Pre-paid cell phone. Add these to your car kits, purse, Emergency kits and office desk drawer. I know it seems we all have our cell phone glued to our bodies but in a rush to evacuate there may not be time to collect your phone or even your wallet.
Car Escape tool and seat belt cutter. This device will allow you to escape a damaged or sinking car by enabling you to easily break the window or cut a jammed seat belt.
Maps. Purchase local maps and regional maps. Mark several routes to exit the area in case of an emergency. During a disaster GPS may not be available and will not know which routes are inaccessible.

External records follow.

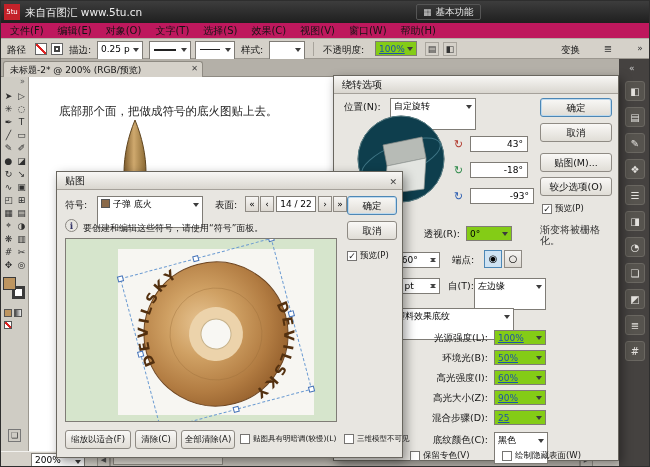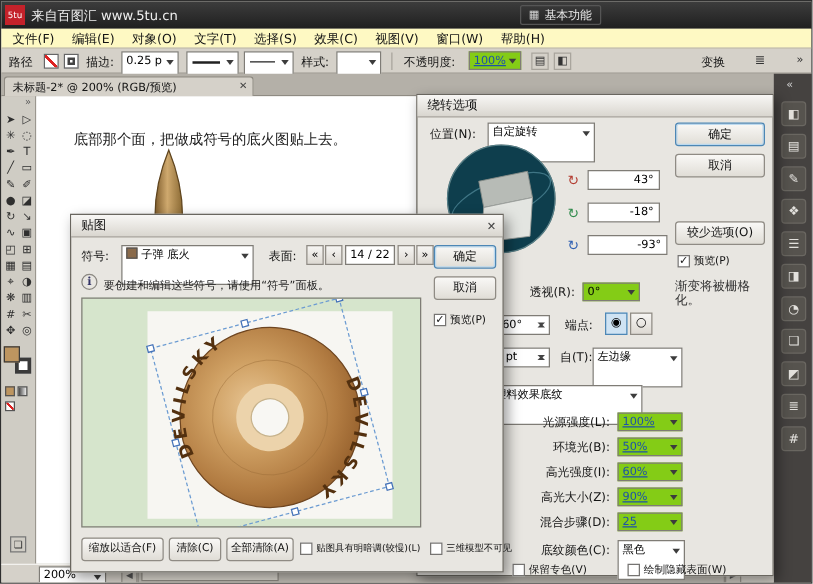--- a/index.html
+++ b/index.html
@@ -22,21 +22,21 @@
   .combo { position:absolute; background:#84cc16; border:1px solid #7f7c76; font-size:9px; height:15px; line-height:12px;
            padding:1px 13px 1px 3px; cursor:pointer; }
   .combo::after { content:""; position:absolute; right:3px; top:5px; border:3.5px solid transparent; border-top:4.5px solid #3c3c3c; }
   .blueval { color:#1d52a8; text-decoration:underline; }
   .cb { position:absolute; display:flex; align-items:center; gap:3px; font-size:8.5px; color:#141414; white-space:nowrap; cursor:pointer; }
   .cb .box { width:10px; height:10px; background:#fff; border:1px solid #767472; font-size:9px; line-height:8px; text-align:center; color:#222; flex:none; }
   .dlg { position:absolute; background:#e8e6e1; border:1px solid #69665f; box-shadow:3px 4px 10px rgba(0,0,0,.4); }
   .dlg-title { position:absolute; left:0; top:0; right:0; height:18px; background:linear-gradient(#f8f7f5,#d9d6cf);
                border-bottom:1px solid #a5a19a; font-size:10px; line-height:17px; padding-left:8px; color:#111; }
   .titlebar { position:absolute; left:0; top:0; width:650px; height:22px; background:linear-gradient(#3d3d3d,#1f1f1f); }
-  .menubar { position:absolute; left:0; top:22px; width:650px; height:16px; background:#fef9c3; border-bottom:1px solid #b3afa7;
+  .menubar { position:absolute; left:0; top:22px; width:650px; height:16px; background:#be185d; border-bottom:1px solid #b3afa7;
              display:flex; align-items:center; padding-left:2px; }
   .menu-item { font-size:10px; color:#141414; padding:0 7px; cursor:pointer; }
   .controlbar { position:absolute; left:0; top:38px; width:650px; height:20px; background:#d5d1c9; border-bottom:1px solid #9b978f; }
   .tabbar { position:absolute; left:0; top:58px; width:618px; height:18px; background:#b4b0a8; border-bottom:1px solid #8f8b83; }
   .tools { position:absolute; left:0; top:76px; width:28px; height:374px; background:#cfccc4; border-right:1px solid #9b978f; }
   .tools-grid { position:absolute; left:0; top:12px; width:28px; display:grid; grid-template-columns:13px 13px; grid-auto-rows:13px; justify-content:center; }
   .tool { display:flex; align-items:center; justify-content:center; font-size:9px; color:#2f2f2f; cursor:pointer; }
   .canvas { position:absolute; left:28px; top:76px; width:578px; height:374px; background:#ffffff; }
   .dock { position:absolute; left:618px; top:58px; width:32px; height:409px; background:#454240; }
   .dock-grid { position:absolute; left:6px; top:22px; display:grid; grid-auto-rows:26px; }
@@ -209,20 +209,21 @@
       <span>绕转选项</span>
     </div>
 
     <span class="lbl" style="left:10px;top:25px;">位置(N):</span>
     <div class="select" style="left:56px;top:22px;width:86px;">
       <span>自定旋转</span>
     </div>
 
     <div class="btn btn-default" style="left:206px;top:22px;width:72px;">确定</div>
     <div class="btn" style="left:206px;top:47px;width:72px;">取消</div>
+    <div class="btn" style="left:206px;top:77px;width:72px;">贴图(M)...</div>
     <div class="btn" style="left:206px;top:101px;width:72px;">较少选项(O)</div>
     <div class="cb" style="left:208px;top:127px;">
       <span class="box">✓</span>
       <span>预览(P)</span>
     </div>
     <div class="abs" style="left:206px;top:148px;width:76px;font-size:10px;line-height:11px;color:#333;">渐变将被栅格化。</div>
 
     <svg class="abs" style="left:22px;top:38px;" width="90" height="90" viewBox="0 0 90 90">
       <circle cx="45" cy="45" r="43" fill="#0e3e4d" stroke="#1d1d1d"></circle>
       <ellipse cx="45" cy="45" rx="42" ry="15" fill="none" stroke="#3f7585" transform="rotate(-22 45 45)"></ellipse>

The family shirt. Or whatever… something that identifies you as part of a family unit is an important way to improve your chances for being reunited quickly. Purchase a solid color t-shirt for each member of the family. Shirt sizes for children should be at least one size larger than they are now wearing. Include a set of fabric crayons and instructions to create a family shirt. These shirts will then be placed in their Five-Day kits and worn when the family needs to evacuate. Each shirt should have the same picture on them but not a name. Have each member contribute something to the picture, iron it on to a shirt and then recolor and reuse for each additional shirt. Shirts should be a bright color to make them easier to spot in a crowd and more memorable. I remember the frustration during Katrina when family members were looking for their children. Everyone had seen a little girl with curly hair but there were hundreds of little girls with curly hair. If your family is all wearing the same distinctive shirt it is much more likely that someone will remember seeing your child. Even better, you might get a member of the media to say, “This child is wearing a shirt just like this one”. You can also use the same tactic with bandanas and baseball caps. Just remember to make them all the same and distinctive from those you can purchase. These may also be used when on vacation attending an amusement park or other place where crowds gather.
Gift Idea #4: Spiritual Preparedness
Oil for your lamp. Don’t forget spiritual preparedness. Give a set of scriptures or a small inspirational book to be kept in a Five-Day kit or in the car for times when you are stuck waiting for a road closure or for children. The military style scriptures are a possibility as they are small.
Scripture-a-day. Compile favorite scriptures from family members and create a scripture for each day of the year or even a month.
Gift Idea #5: Financial Preparedness.
Savings bonds are a great gift for anyone and especially for young children. They are tax exempt when used for post high school education.
Cash for a rainy day. What will we do for cash, if the power is down, along with the internet connections to your local ATM? It takes discipline, but some well-hidden cash is an important part of preparedness planning. Or, for students, a gift certificate to a local grocery store is much appreciated.
Savings accounts. Why not set up a savings account for a grandchild? They will love going with you to the bank and it will make them feel very grown up and responsible. Help them understand that the money is for college or trade school. You can add to the account as they grow. When our grandchildren were young, we had a piggy bank at our home and when our grandchildren visited and helped with chores, we placed money in their banks. You could use their savings account in the same way.
Tis the season for great deals on preparedness items. This week I have seen cases of food, rechargeable lanterns, backpacks and Dutch ovens on sale. Search online and at local stores for bargains.
With a measure of imagination and inspiration, anyone can make preparedness fun and personal. My gift of plug-in flashlights were much appreciated during a recent power outage and that toilet seat was loved by those experiencing an earthquake. During an emergency scenario, being prepared is so much more fun than the alternative!